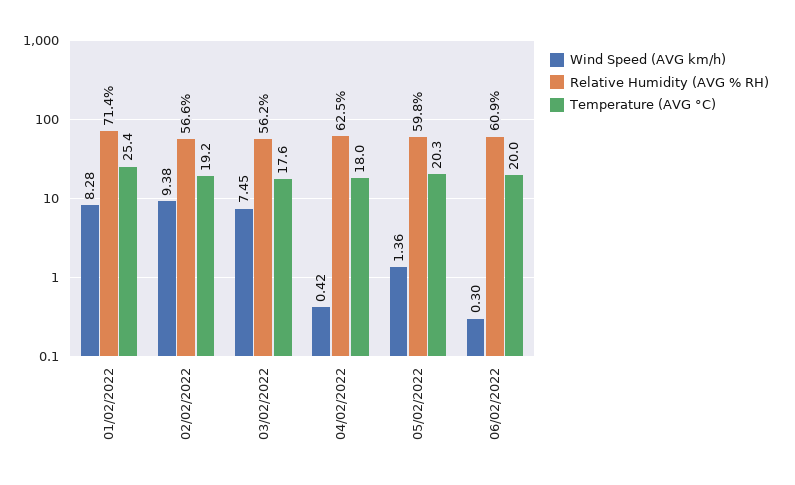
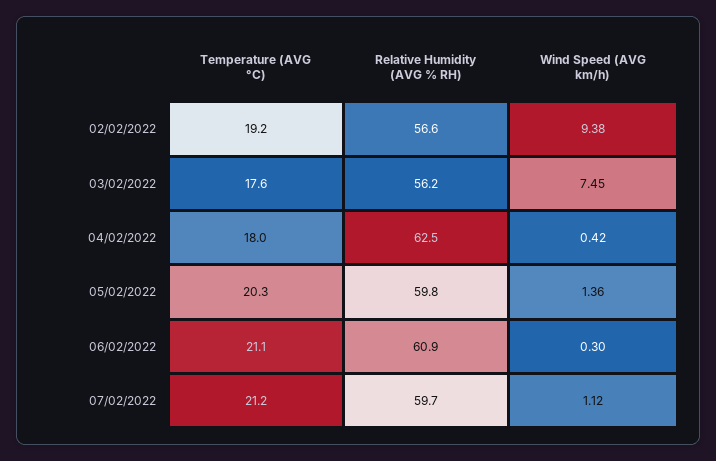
Wind Speed (AVG km/h), 01/02/2022: 8.28 -> none
Relative Humidity (AVG % RH), 01/02/2022: 71.4 -> none
Temperature (AVG °C), 01/02/2022: 25.4 -> none
Temperature (AVG °C), 06/02/2022: 20 -> 21.1
Temperature (AVG °C), 07/02/2022: none -> 21.2
Relative Humidity (AVG % RH), 07/02/2022: none -> 59.7
Wind Speed (AVG km/h), 07/02/2022: none -> 1.12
──────
### Exercise instructions
Return the material above verbatim. Pictures are to be excluded.

### Solution to this problem
Wind Speed (AVG km/h), 01/02/2022: 8.28 -> none
Relative Humidity (AVG % RH), 01/02/2022: 71.4 -> none
Temperature (AVG °C), 01/02/2022: 25.4 -> none
Temperature (AVG °C), 06/02/2022: 20 -> 21.1
Temperature (AVG °C), 07/02/2022: none -> 21.2
Relative Humidity (AVG % RH), 07/02/2022: none -> 59.7
Wind Speed (AVG km/h), 07/02/2022: none -> 1.12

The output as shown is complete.